In bbuchsbaum/multivarious: Extensible Data Structures for Multivariate Analysis

knitr::opts_chunk$set(collapse = TRUE, comment = "#>", fig.width=6, fig.height=4)
library(multivarious)
library(stats) # for dist, median

Why Kernel PCA?

Standard PCA finds linear patterns in your data. But what if your data has non-linear structure? Consider these two concentric circles:

set.seed(42)
# Create two concentric circles
n <- 200
theta <- runif(n, 0, 2*pi)
inner <- cbind(3*cos(theta), 3*sin(theta)) + rnorm(2*n, sd=0.1)
outer <- cbind(8*cos(theta), 8*sin(theta)) + rnorm(2*n, sd=0.1)
X_circles <- rbind(inner, outer)
colors <- c(rep("blue", n), rep("red", n))

par(mfrow = c(1, 2))
# Original data
plot(X_circles, col = colors, pch = 19, cex = 0.5,
     main = "Original Data", xlab = "X", ylab = "Y")

# Standard PCA fails
pca_result <- pca(X_circles, ncomp = 2)
plot(pca_result$s, col = colors, pch = 19, cex = 0.5,
     main = "Standard PCA", xlab = "PC1", ylab = "PC2")

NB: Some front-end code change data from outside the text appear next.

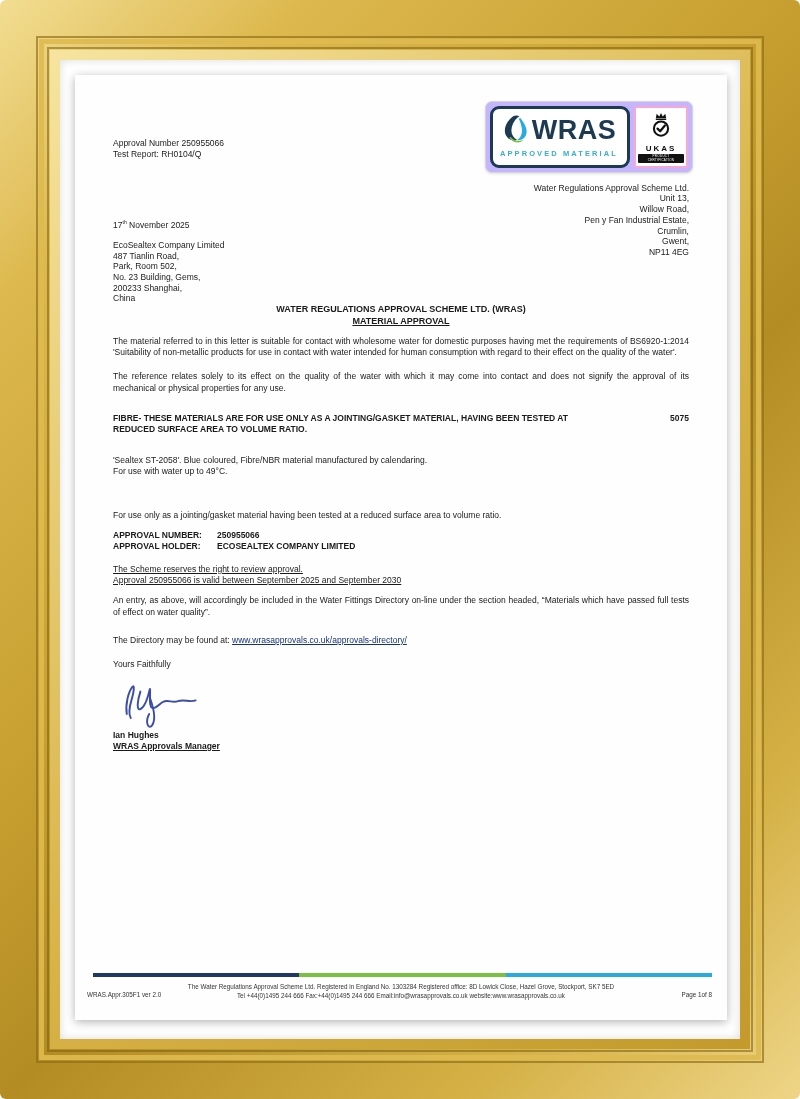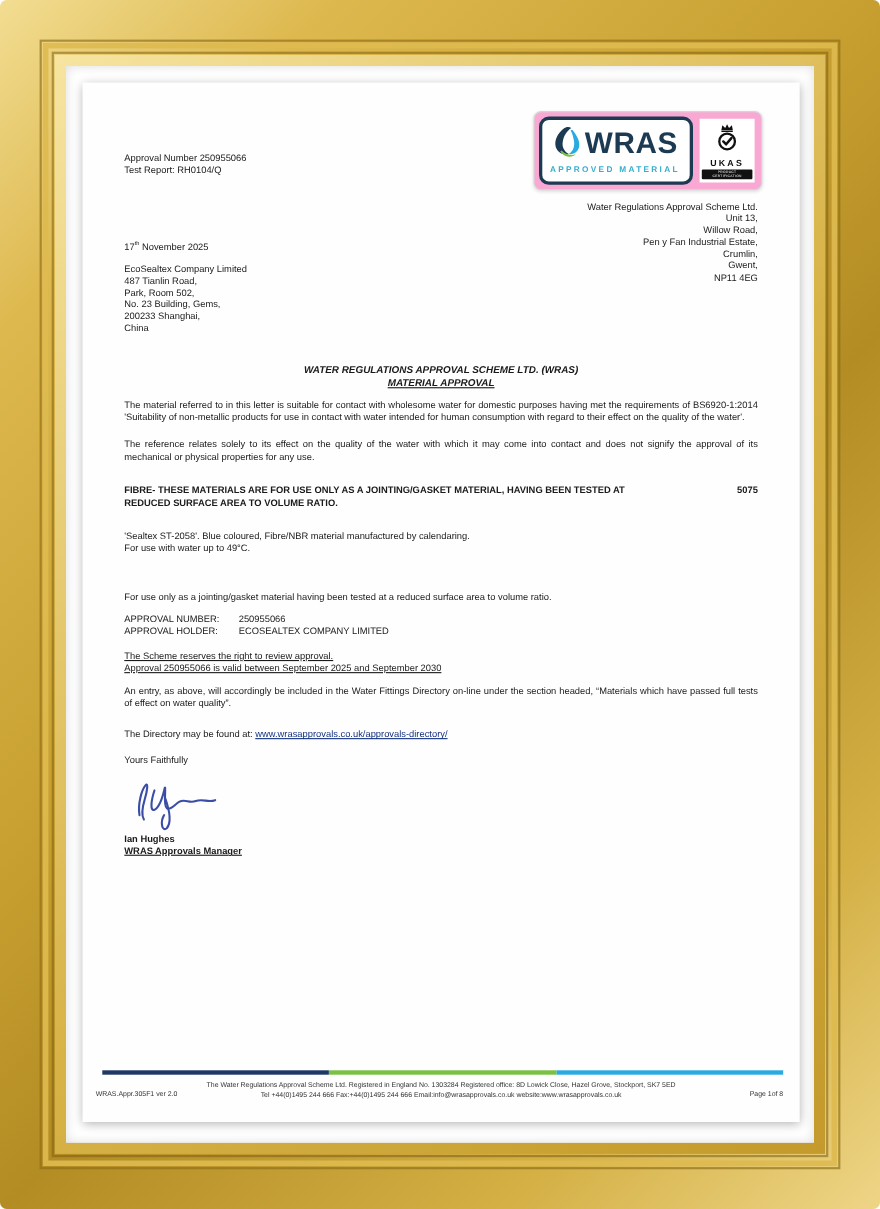--- a/index.html
+++ b/index.html
@@ -19,7 +19,7 @@
   
   .content{position:absolute;inset:0;padding:63px 38px 0 38px;box-sizing:border-box;}
   .logo-wrap{position:absolute;top:26px;right:34px;display:flex;align-items:stretch;gap:4px;
-    background:#f9a8d4;border:1px solid #d6d6d6;border-radius:7px;padding:4px;box-shadow:0 1px 3px rgba(0,0,0,.12);}
+    background:#c4b5fd;border:1px solid #d6d6d6;border-radius:7px;padding:4px;box-shadow:0 1px 3px rgba(0,0,0,.12);}
   .wras-box{border:3px solid #1c3a52;border-radius:9px;padding:3px 9px 4px 7px;display:flex;flex-direction:column;align-items:center;justify-content:center;background:#fff;}
   .wras-row{display:flex;align-items:center;gap:3px;}
   .wras-text{font-size:27px;font-weight:bold;color:#1c3a52;letter-spacing:.5px;line-height:1;}

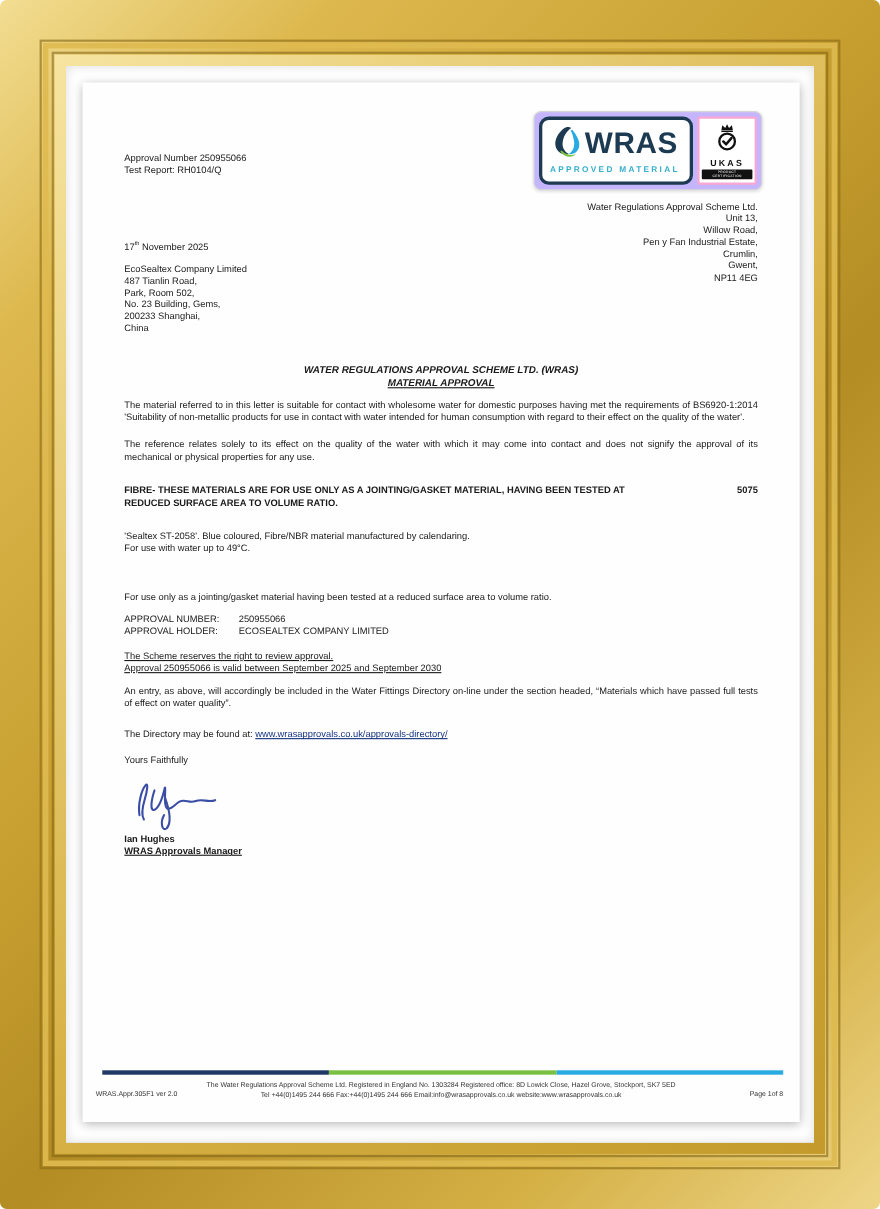--- a/index.html
+++ b/index.html
@@ -37,7 +37,7 @@
   .addr-left{line-height:1.26;}
 
   
-  .title-block{text-align:center;margin-top:28px;font-weight:bold;font-size:9px;line-height:1.3;font-style:italic;}
+  .title-block{text-align:center;font-weight:bold;font-size:9px;line-height:1.3;}
   .title-sub{text-decoration:underline;}
   .para{margin-top:13px;text-align:justify;}
   .para.first{margin-top:8px;}

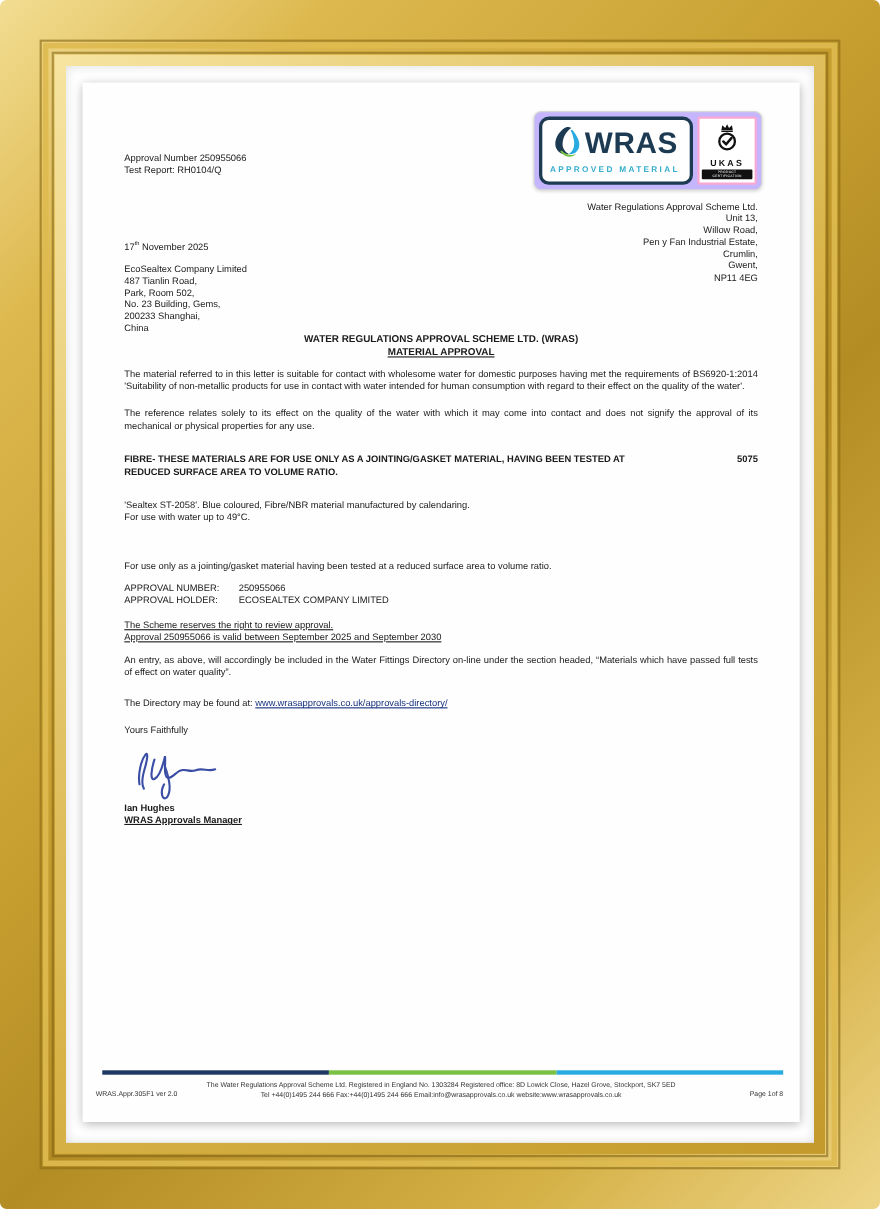--- a/index.html
+++ b/index.html
@@ -45,7 +45,7 @@
   .fibre-line1{display:flex;justify-content:space-between;font-weight:bold;margin-top:19px;}
   .fibre-line1 .tail{padding-left:20px;}
   .tight{margin-top:19px;}
-  .appr-table{margin-top:9px;font-weight:normal;}
+  .appr-table{margin-top:9px;font-weight:bold;}
   .appr-row{display:flex;}
   .appr-row .lbl{width:104px;}
   a.dir-link{color:#14317f;text-decoration:underline;}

Standard PCA can't separate these circles because they're not linearly separable. Kernel PCA solves this by implicitly mapping the data to a higher-dimensional space where linear separation becomes possible.

The Challenge: Computational Cost

Kernel PCA requires computing a kernel matrix K where K[i,j] = k(x_i, x_j) for some kernel function k. For N samples: - Memory: O(N²) to store K - Time: O(N³) for eigendecomposition

This becomes prohibitive for large datasets (N > 10,000).

The Solution: Nyström Approximation

The Nyström method approximates the full kernel matrix using only a small subset of "landmark" points:

Select m << N landmark points
Compute kernel values only between:
Landmarks vs landmarks (m × m matrix)
All points vs landmarks (N × m matrix)
Use these to approximate the full eigendecomposition

This reduces complexity from O(N³) to O(Nm²), a huge speedup when m is small!

Quick Start Example

Let's apply kernel PCA to our circles using the Nyström approximation:

# Define a simple RBF (Gaussian) kernel
rbf_kernel <- function(X, Y = NULL, sigma = 1) {
  if (is.null(Y)) Y <- X

  # Compute squared distances efficiently
  sumX2 <- rowSums(X^2)
  sumY2 <- rowSums(Y^2)
  sqdist <- outer(sumX2, sumY2, `+`) - 2 * tcrossprod(X, Y)
  sqdist[sqdist < 0] <- 0  # Fix numerical issues

  exp(-sqdist / (2*sigma^2))
}

# Apply Nyström approximation
ny_result <- nystrom_approx(
  X_circles,
  kernel_func = rbf_kernel,
  ncomp = 2,          # Number of components
  nlandmarks = 50     # Only 50 landmarks for 400 points!
)

# Plot the results
plot(ny_result$s, col = colors, pch = 19, cex = 0.5,
     main = "Kernel PCA via Nyström", 
     xlab = "Component 1", ylab = "Component 2")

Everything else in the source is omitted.